* **To do**
In the records below, begin at the line containing "BIO MULHER 20" and end at the line containing "total: 158.52 -> 158.84"; quote every line in that span exactly, including both boundary lines, and no others.

* **Raw data**
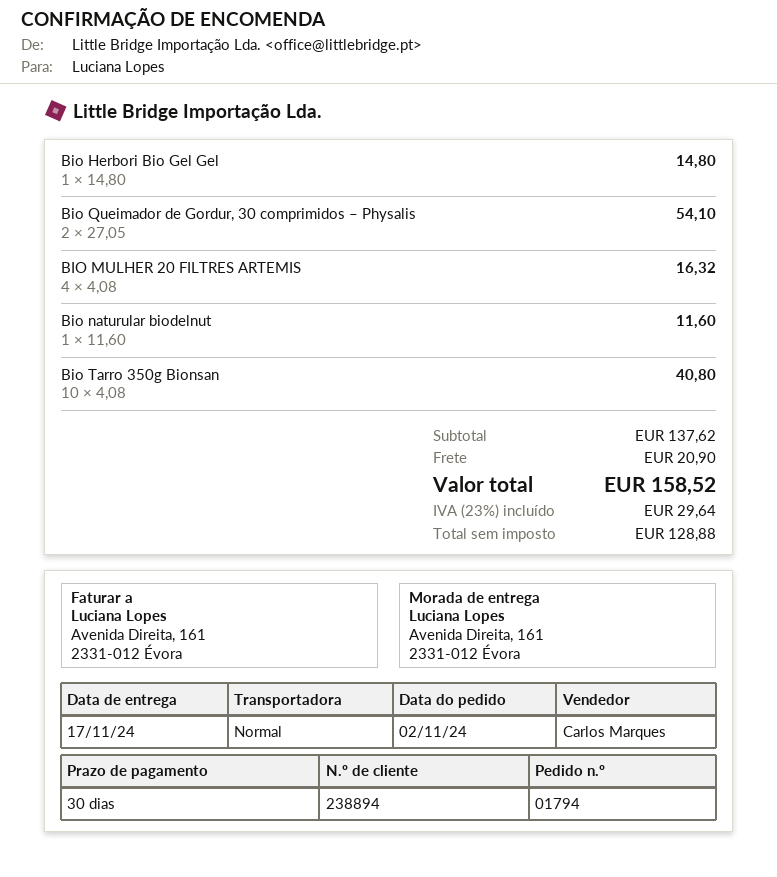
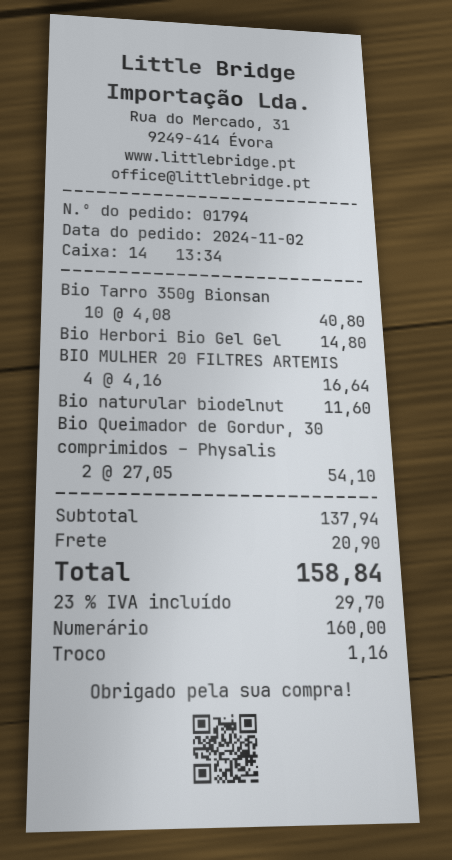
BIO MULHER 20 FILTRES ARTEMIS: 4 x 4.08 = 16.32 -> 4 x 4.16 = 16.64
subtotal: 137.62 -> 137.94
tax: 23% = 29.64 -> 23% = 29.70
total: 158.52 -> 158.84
==
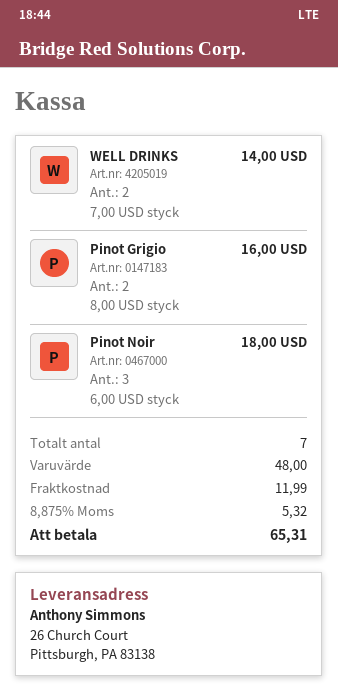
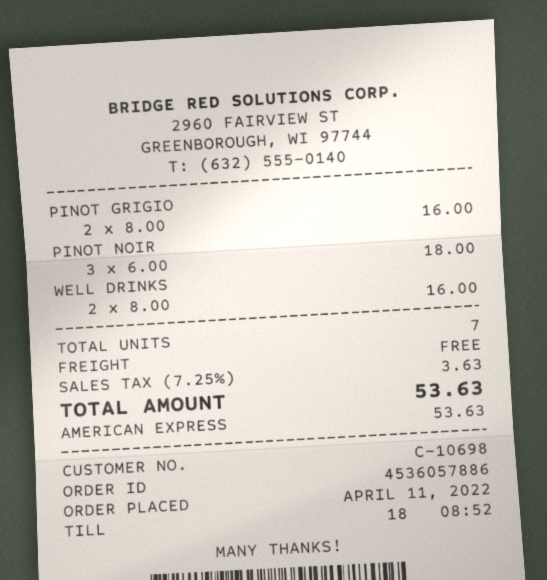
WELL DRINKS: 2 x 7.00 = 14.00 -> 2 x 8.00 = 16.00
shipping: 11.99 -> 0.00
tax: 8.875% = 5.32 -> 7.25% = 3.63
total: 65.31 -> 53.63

* **Response to this task**
BIO MULHER 20 FILTRES ARTEMIS: 4 x 4.08 = 16.32 -> 4 x 4.16 = 16.64
subtotal: 137.62 -> 137.94
tax: 23% = 29.64 -> 23% = 29.70
total: 158.52 -> 158.84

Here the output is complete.